Re: JDK-8210280 - Unnecessary reallocation when invoking HashMap.putAll()

2018-12-17 Thread Michal Vala
All tests I've run passed, benchmarks show ~15% performance boost for 
putAllWithBigMapToNonEmptyMap.


On 12/17/18 7:32 AM, Michal Vala wrote:

Hi,

thanks Doug, this is nice reduction.

Here's the new webrev: 
http://cr.openjdk.java.net/~mvala/jdk/jdk/JDK-8210280/webrev.03/


Just a nitpick, issue is in using linked-list in buckets. The same is used for 
both HashMap and LinkedHashMap, so mentioning just LinkedHashMap might be 
confising. I've updated the comment s/LinkedHashMap/linked-list buckets/.


I'm just running tier1 tests and benchmarks.

On 12/16/18 3:23 PM, Doug Lea wrote:


On 12/14/18 1:37 AM, Michal Vala wrote:

Thanks Martin for finding this serious issue and the testcase.

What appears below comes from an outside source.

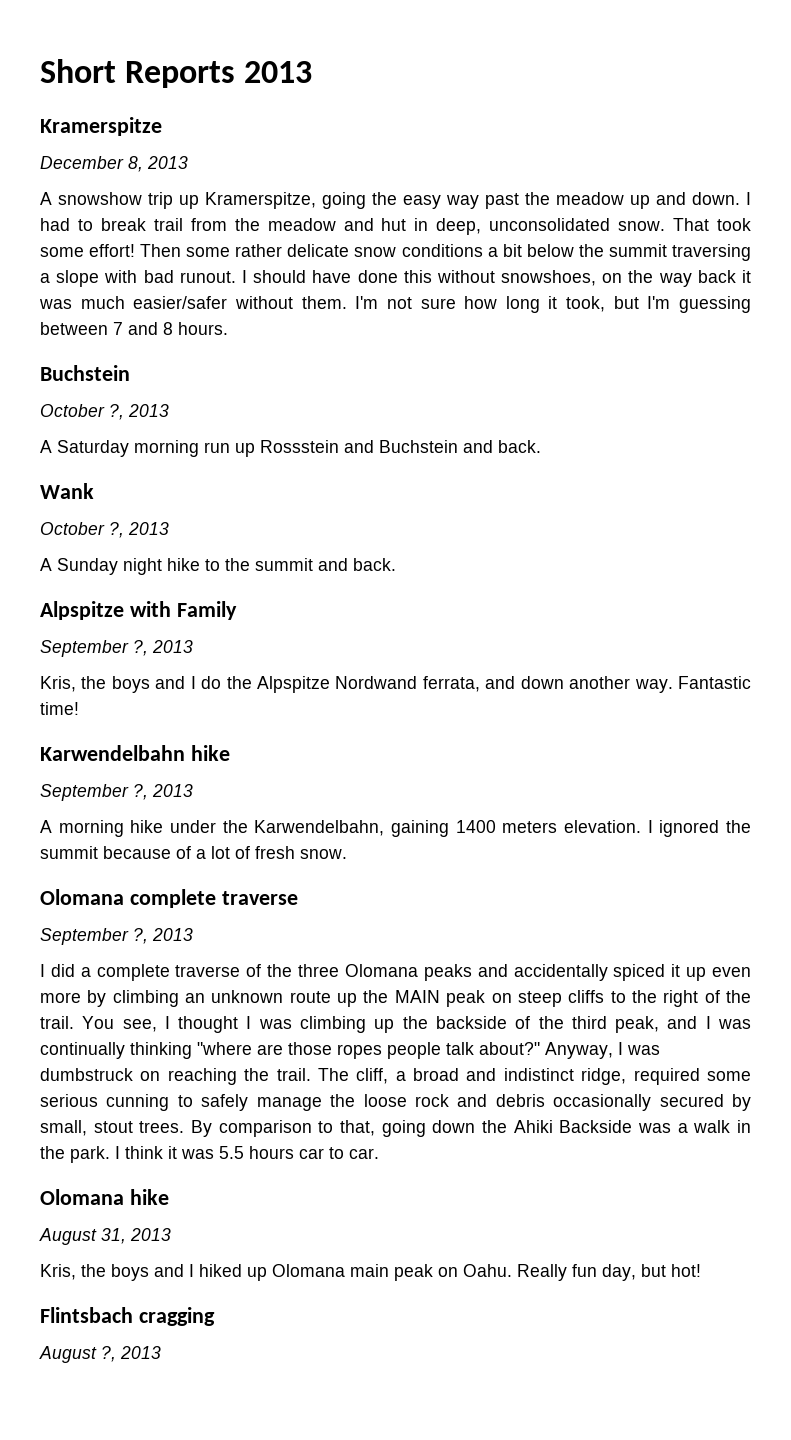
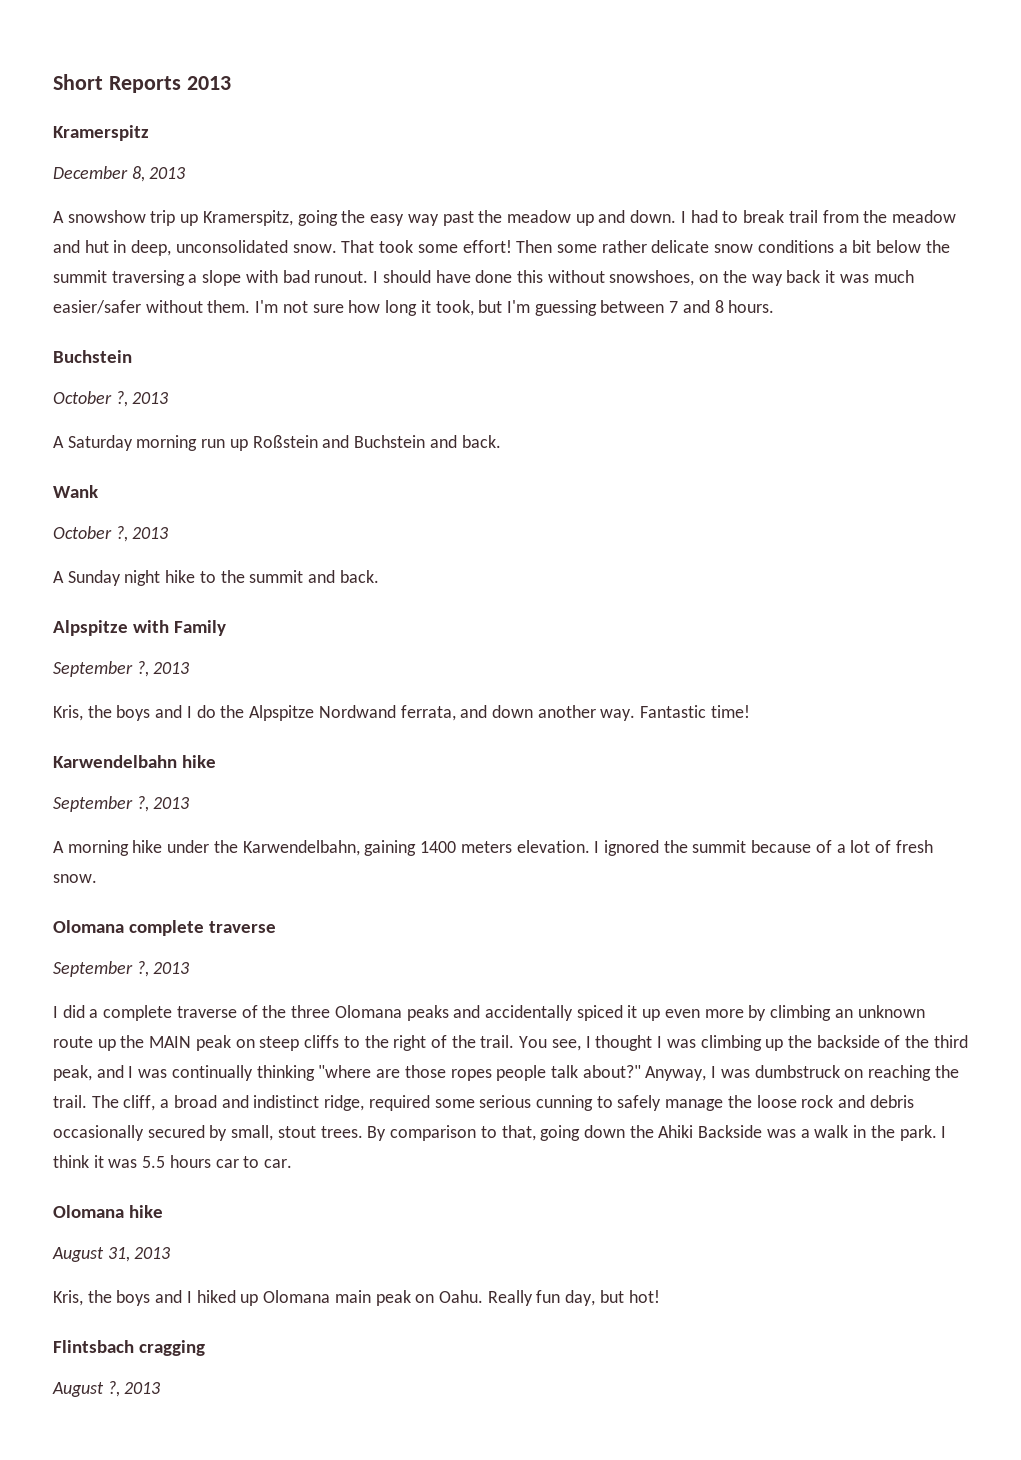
[40,117,162,136] Kramerspitze -> [53,125,149,141] Kramerspitz
[205,192,316,209] Kramerspitze, -> [202,210,293,226] Kramerspitz,
[260,440,339,453] Rossstein -> [252,435,318,448] Roßstein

Sorry that I wasn't paying attention to this and so forced Martin to
discover the hard way that because of LinkeHashMap, you can't skip
doubling steps (at least not without a lot of rework). Also, the
documentation should have mentioned this. A simpler way to reduce
overhead in the case at hand is just to loop in putMapEntries:

--- HashMap.java.~1.9.~    2018-11-11 15:43:24.982878495 -0500
+++ HashMap.java    2018-12-16 09:05:48.924727867 -0500
@@ -502,8 +502,13 @@
  if (t > threshold)
  threshold = tableSizeFor(t);
  }
-    else if (s > threshold)
-    resize();
+    else {
+    // Because of LinkedHashMap constraints, we cannot
+    // expand all at once, but can reduce total resize
+    // effort by repeated doubling now vs later
+    while (table.length <  MAXIMUM_CAPACITY && s > threshold)
+    resize();
+    }
  for (Map.Entry e : m.entrySet()) {
  K key = e.getKey();
  V value = e.getValue();





--
Michal Vala
OpenJDK QE
Red Hat Czech


Re: JDK-8210280 - Unnecessary reallocation when invoking HashMap.putAll()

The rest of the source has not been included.